For many contractors, establishing the breakeven cost for each operation has become more difficult. They often then resort to quoting charges for work done on a combination of what they believe others are charging and under-cutting that rate in a race to achieve more output from their expensive machinery purchases.

There are established accountancy practices for establishing business running costs, but they are difficult to apply in the field and when on the move, as most contractors are during a busy season. Contractors need a more practical approach to reflect the nature of their business.

Each contractor needs to know their costs and each contractor business will have a different cost base due to a combination of operational factors. What is more worrying is that we also know that many contractors are not fully aware of their cost base.

While many will trade as either sole traders or limited companies, producing annual accounts for tax returns, few are aware of the business profitability as their operations are often also linked to a farm enterprise. Their annual tax returns are a legal requirement, but they do not provide the necessary business information to establish the business costs.

All contractors are aware or should be aware of their annual headline costs or they should be able to get easy access to their costs under headings shown here.

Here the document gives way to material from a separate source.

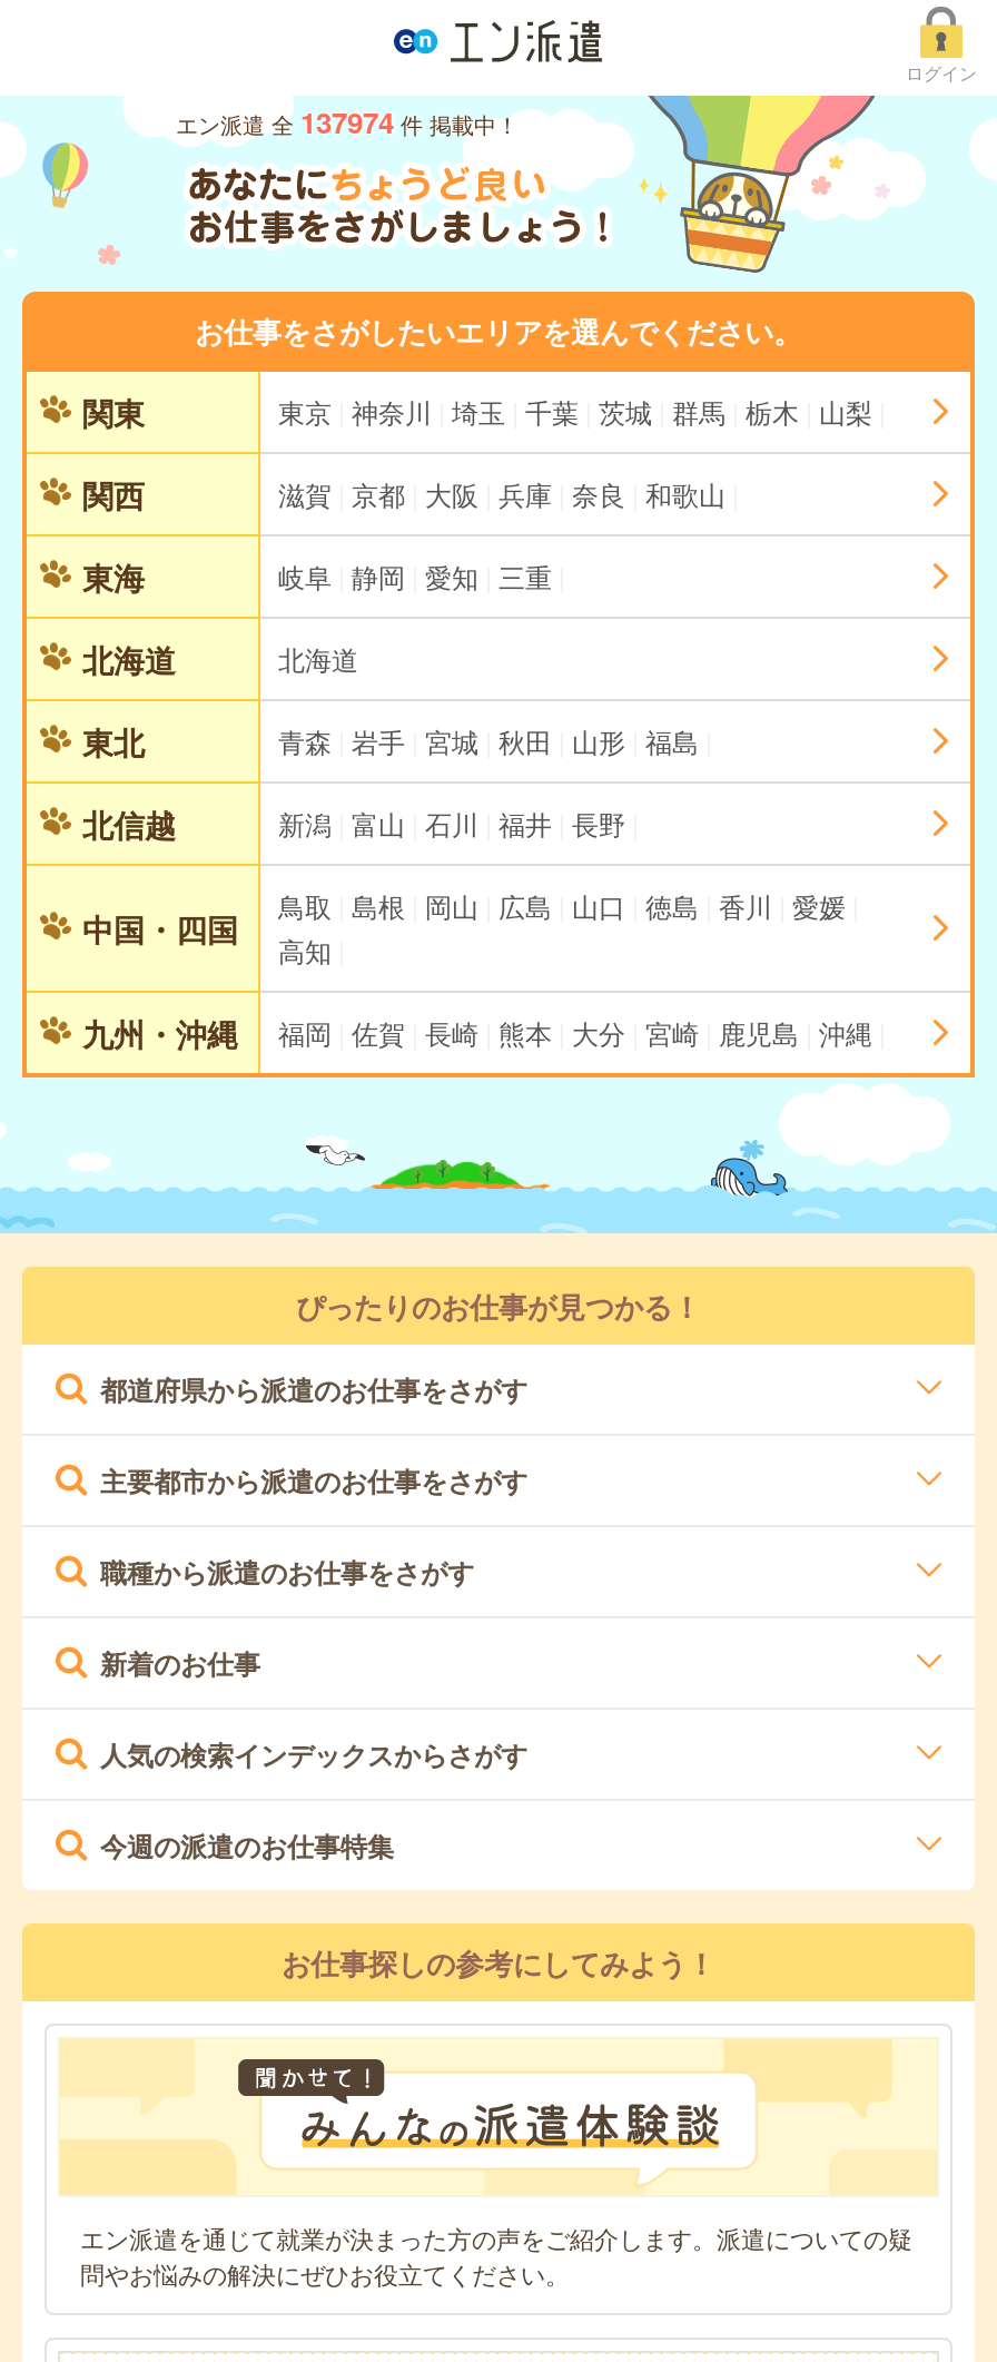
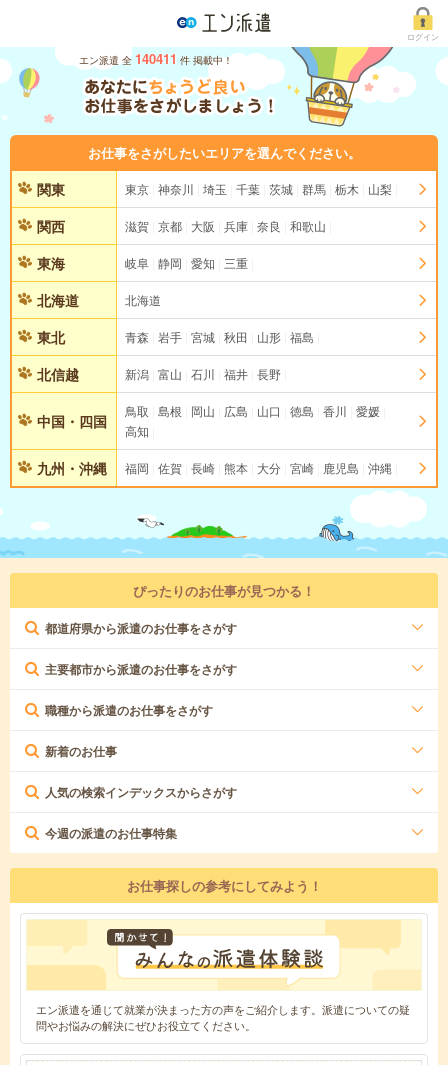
[176,101,519,144] エン派遣 全 137974 件 掲載中！ -> [79,50,233,68] エン派遣 全 140411 件 掲載中！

FCI has worked with agricultural consultant PJ Phelan to help provide some guidance on how to establish breakeven costs in the farm contracting business, based on fuel usage levels. The contractor costs under 12 separate headings are then all directly related to the level of agricultural diesel consumed for each specific operation of the contracting business by means of an index.

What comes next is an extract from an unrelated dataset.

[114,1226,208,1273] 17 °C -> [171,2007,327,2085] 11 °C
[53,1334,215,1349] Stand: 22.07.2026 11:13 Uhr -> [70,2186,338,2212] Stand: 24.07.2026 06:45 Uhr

This is called the cost per litre of fuel used index, so each cost to the contractor business is linked to a fuel index based on annual fuel consumption levels measured against the specific business cost. For example, if your annual total wage cost is €100,000 and your annual agricultural diesel usage is 100,000 litres, then the index for wages is 1.0. If your annual fuel bill is €140,000 then the index for fuel is 1.4. Add up all the index figures and you get a total contracting business index figure which you then use to establish breakeven costs for each operation.

Concept

At FCI we have trialled the concept with some members and found that it does give realistic breakeven costs that can be easily established and understood. FCI is in the process of converting this concept into an app for members which contractors can then update on a regular basis to respond to changes in their costs.

This is an easy system to allow you to establish your contracting business operation costs based on your fuel usage per enterprise or machinery operation. From now on you need to keep an accurate account of fuel used in each job and for each customer. Here we explain how the system works.

1 Establish your overall costs as outlined in Table 1 based on 2021 figures from your annual accounts. Ask your accountant for this information or you may already have it.

2 This system then automatically divides this cost item by your annual or estimated diesel usage to give you a cost/litre of fuel used index in the third column. As your costs change so will the values in the third column index.

3 IMPORTANT – to calculate depreciation costs you need add up the total realistic values of your machines and divide by 10. (€1m worth of machinery has a depreciation cost of about €100,000 each year).

4 At the base of the table you will see the totals, including the total costs and the total of the fuel cost index for the business. Each contractor business will have a different fuel cost index figure as they each will have a different cost base.

5 To calculate your breakeven costs, multiply the fuel cost index figure by the actual fuel used in litres per day for the job in hand and divide this figure by the work output in terms of acres, hours, bales, loads of slurry, etc as outlined in the examples below.

These figures are startling for many contractors, who also then need to include a profit margin on top of this breakeven cost. This fuel cost index system provides a more realistic approach to costing for contractor.

FCI will be encouraging all contractors to carry out this fuel cost index analysis exercise on their business. This will result in some eye-opening experiences for Irish contractors. With the rising cost of machine ownership, the breakeven cost for each operation has become more difficult.